I am looking for an example that will show the difference in time that the use of indexes will make. I created a user table with random data from Mockaroo (10,000 rows), indexed one non-key field and developed two queries one on the indexed non-key field and another one on a non-indexed non-key field but there was no time difference.

Is there a way or a combination of data that will highlight the time differences?

Regards,
George
 
Imagine a phone book. With all entries not ordered alphabetically but randomly. That is like a table without an index. It takes few seconds to find a name in an ordered phone book. It takes ages if it is random, and it just gets worse with size. The exactly same thing applies to a table.
 
For your case, show the SQL for the two queries
 
Imagine a phone book. With all entries not ordered alphabetically but randomly. That is like a table without an index. It takes few seconds to find a name in an ordered phone book. It takes ages if it is random, and it just gets worse with size. The exactly same thing applies to a table.

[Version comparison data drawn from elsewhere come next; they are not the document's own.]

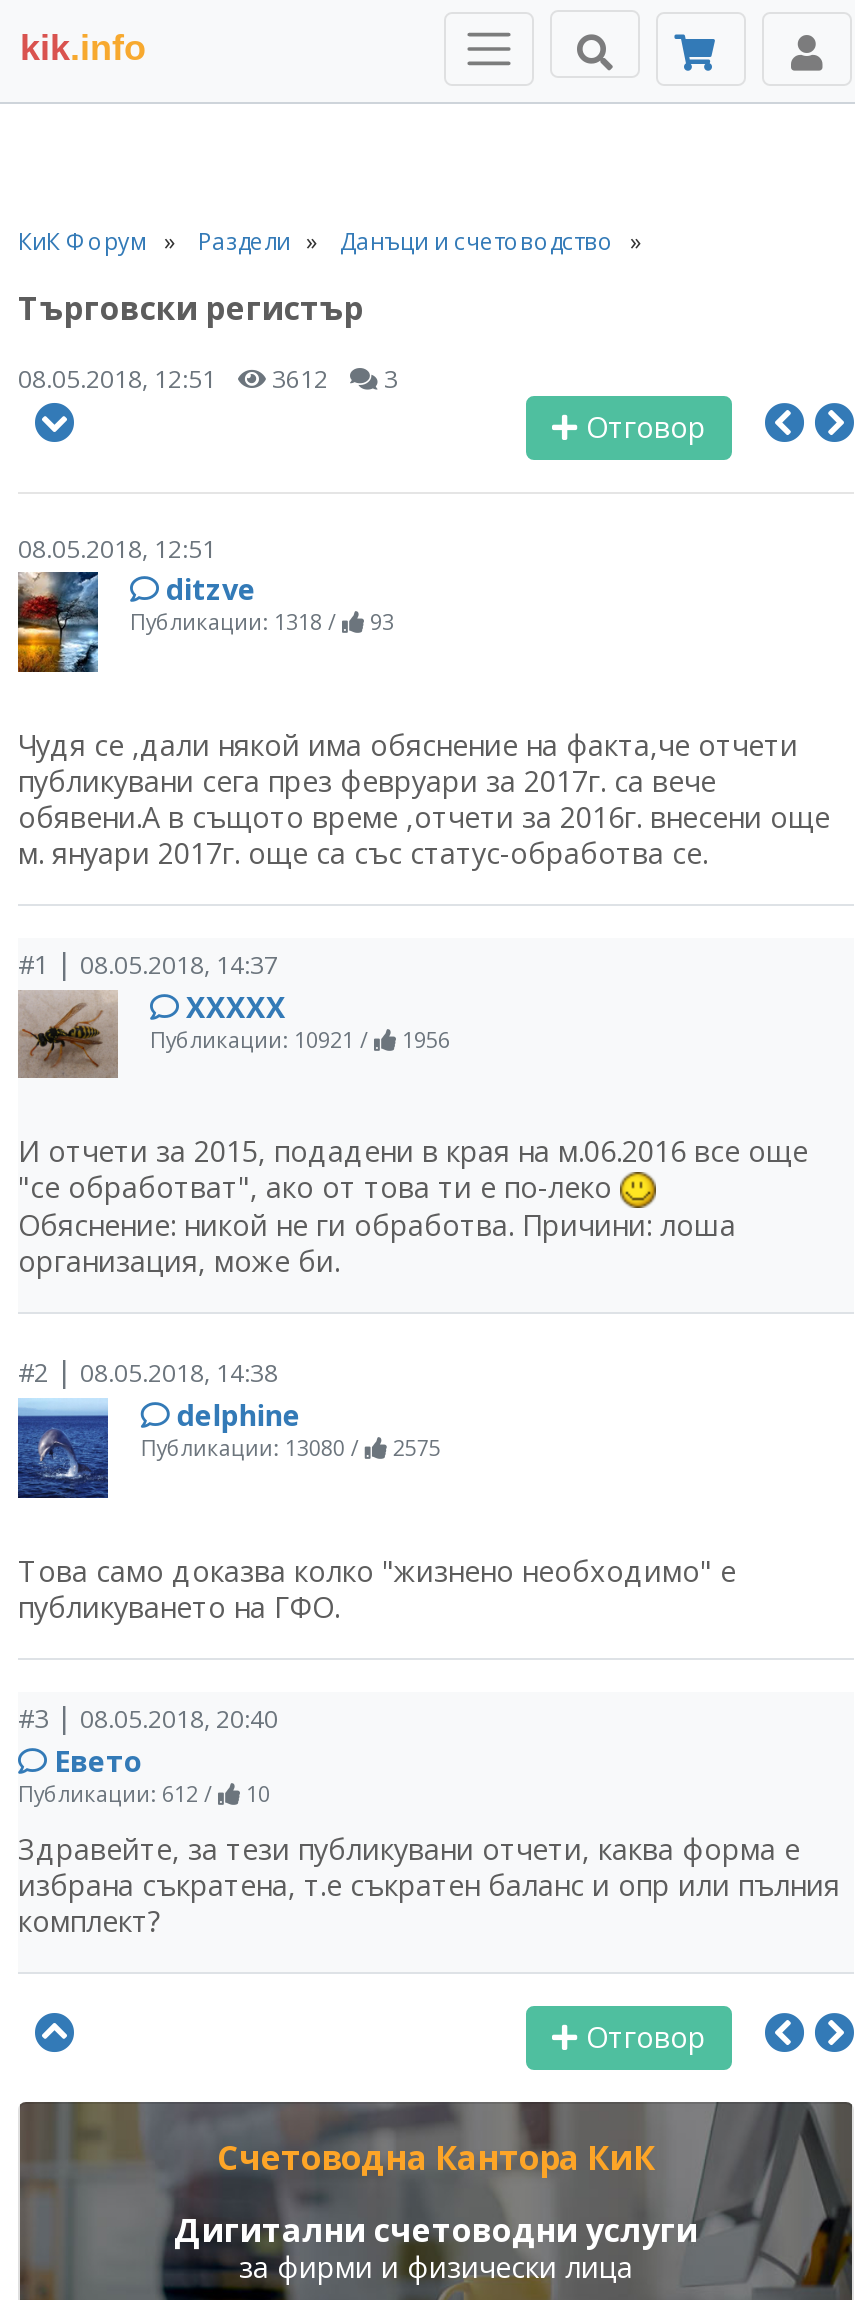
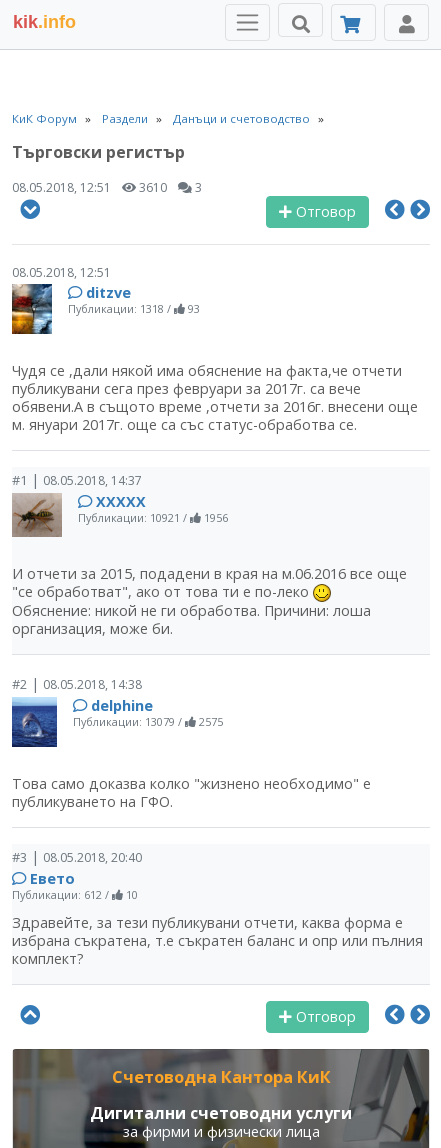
- 08.05.2018, 12:51 3612 3
+ 08.05.2018, 12:51 3610 3

- Публикации: 13080 / 2575
+ Публикации: 13079 / 2575
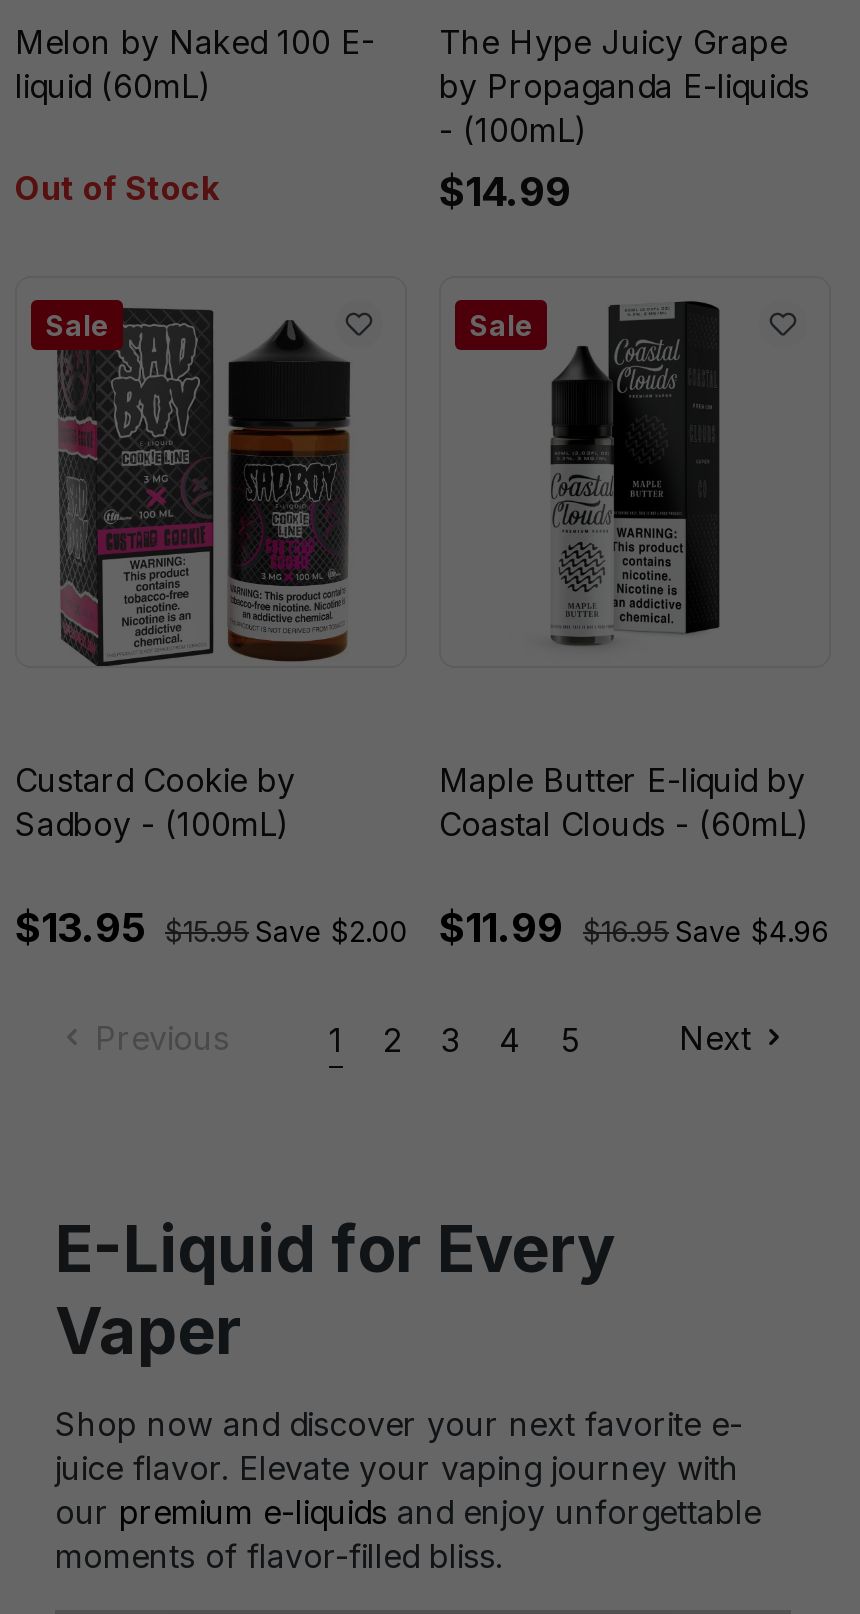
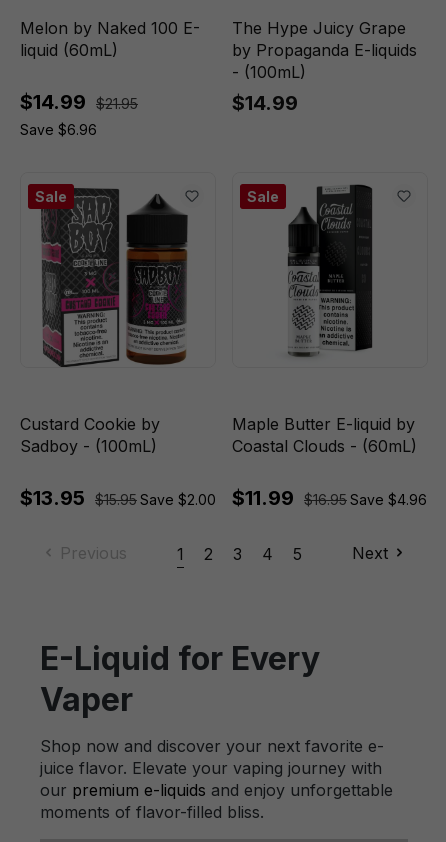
- Out of Stock
+ $14.99 $21.95
+ Save $6.96
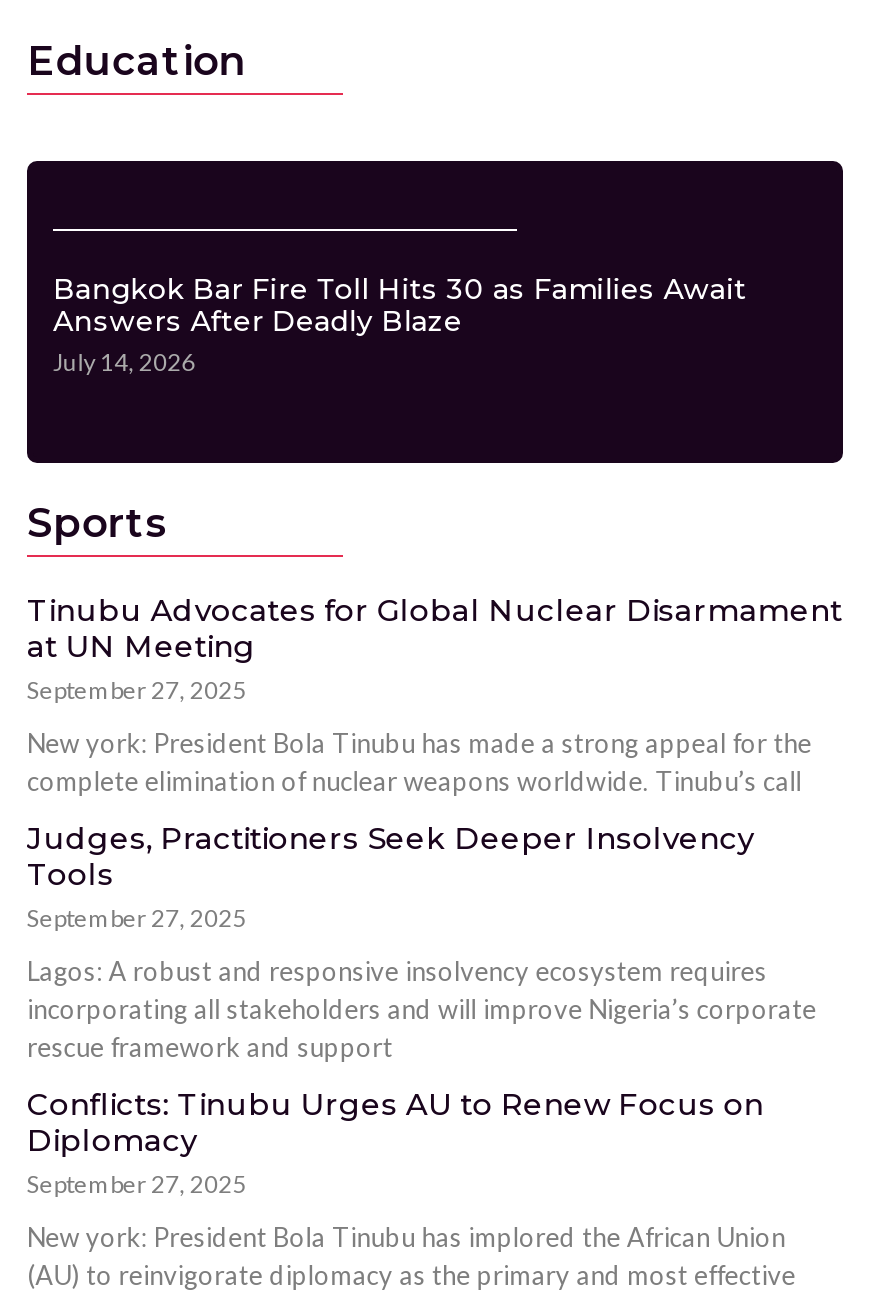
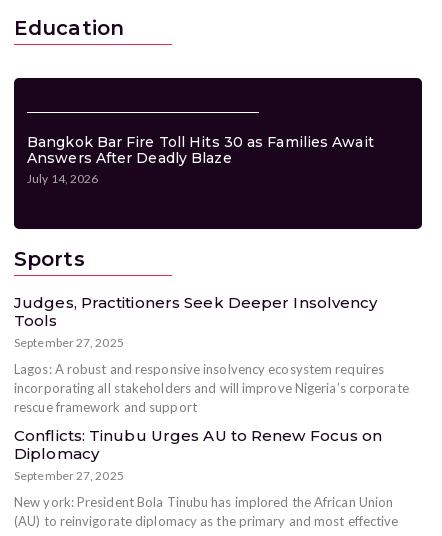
- Tinubu Advocates for Global Nuclear Disarmament
- at UN Meeting
- September 27, 2025
- New york: President Bola Tinubu has made a strong appeal for the
- complete elimination of nuclear weapons worldwide. Tinubu’s call
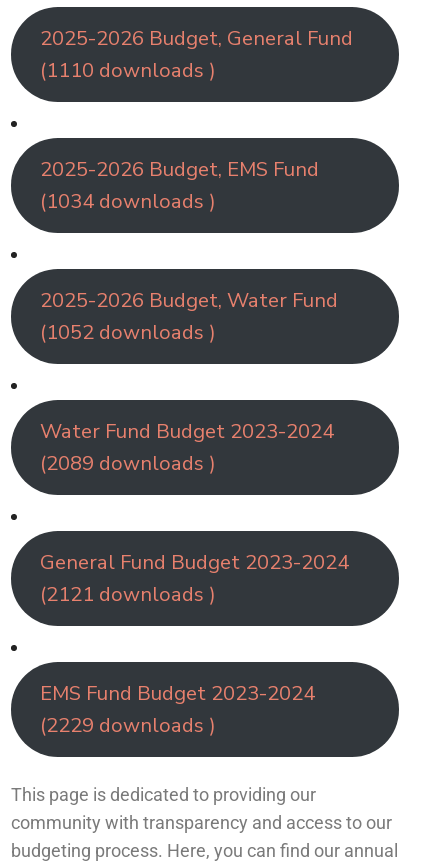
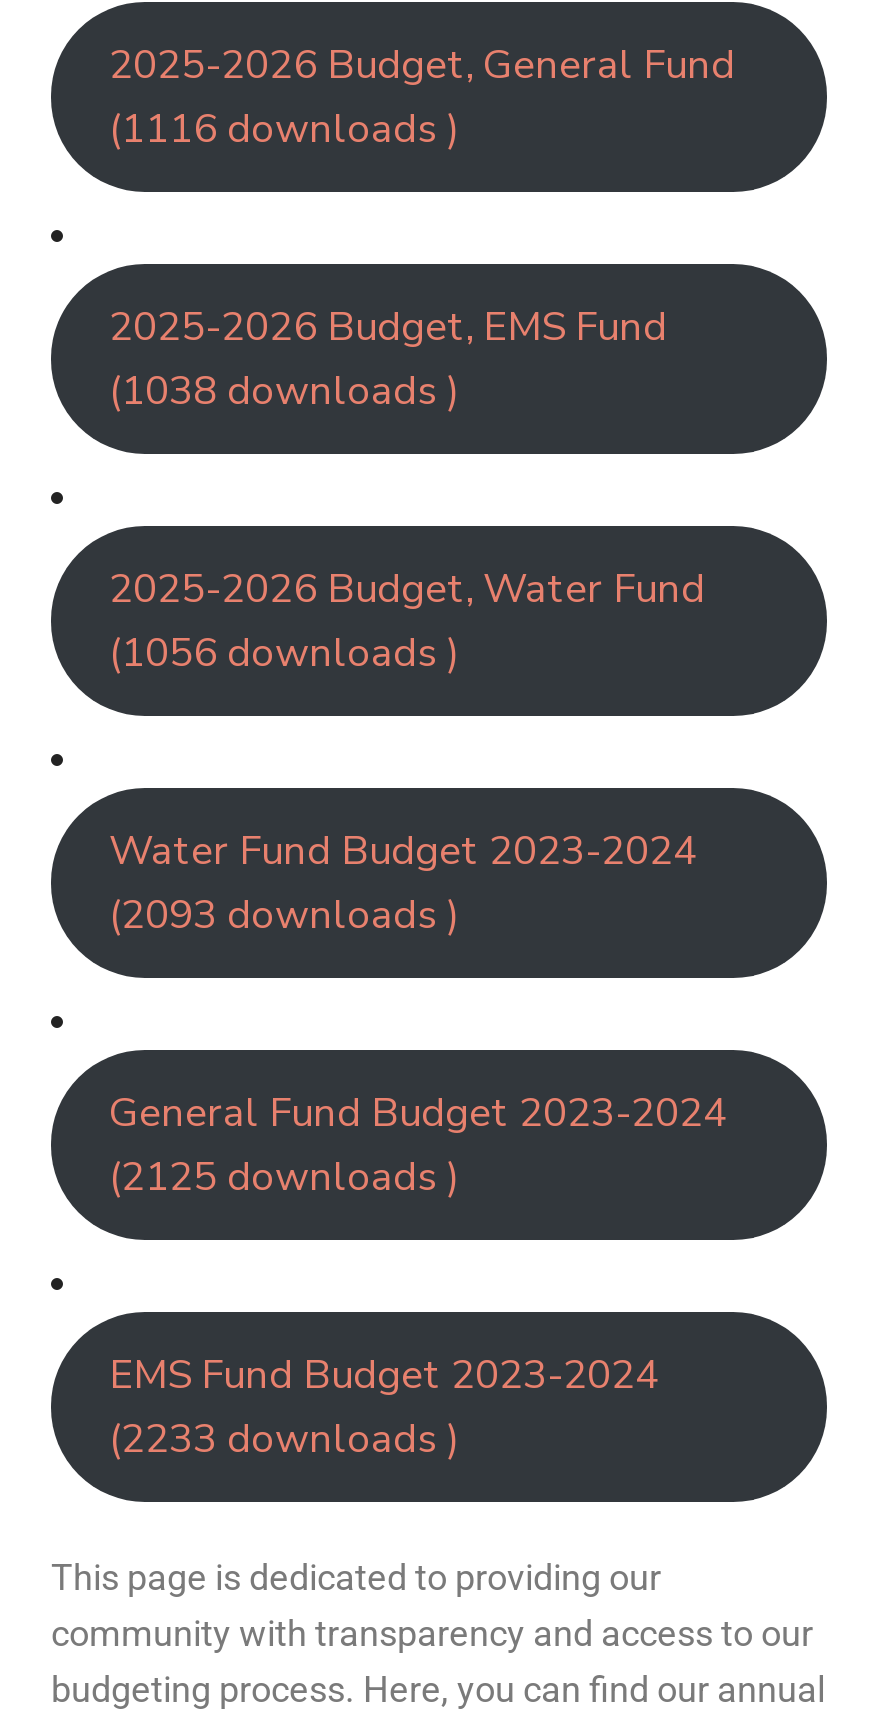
- (1110 downloads )
+ (1116 downloads )

- (1034 downloads )
+ (1038 downloads )

- (1052 downloads )
+ (1056 downloads )

- (2089 downloads )
+ (2093 downloads )

- (2121 downloads )
+ (2125 downloads )

- (2229 downloads )
+ (2233 downloads )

I am familiar with the concept of the index; I am just looking for an example and Access does not give me access to the scheduler (something equivalent to explain plan in Oracle)

Regards,
George
 
there may not be any difference. 10000 rows is relatively small. access may be able to optimise the search on the non-indexed field even without an index.

try a query that requires each row to use a function, and then filter on the function result. that would run more slowly, I expect.
 
The closest thing to an explain plan is the JETSHOWPLAN but unfortunately it doesn't show timed executions. Still worth looking at:

http://www.techrepublic.com/article...lan-to-write-more-efficient-queries/5064388/#

If you're having problems with the Debug key path, just tell me which Windows version and whether it's 32 or 64 bit and I'll tell you the path.

The other is using ISAMStats which is explained here:

http://bytes.com/topic/access/insights/746787-isamstats-method

I think the latter is more what you're after, but a combination of both methods is somewhat useful. Unfortunately, neither are as comprehensive as the explain plan but good enough for Access.
 
Forgot to mention that the second option 'may' not work in the newer versions of Access as the engine is different. Still worth trying.
 
...just remember to "Show Hidden Members" in the VBA editor.
 
For your case, show the SQL for the two queries
Sure, the first one is:

select first_name from user where first_name='John' (first_name is an indexed field with a single-column index) and

select last_name from user where last_name='Jones' (last_name does not have an index defined on it).

Obviously, neither first_name nor last_name are primary key fields.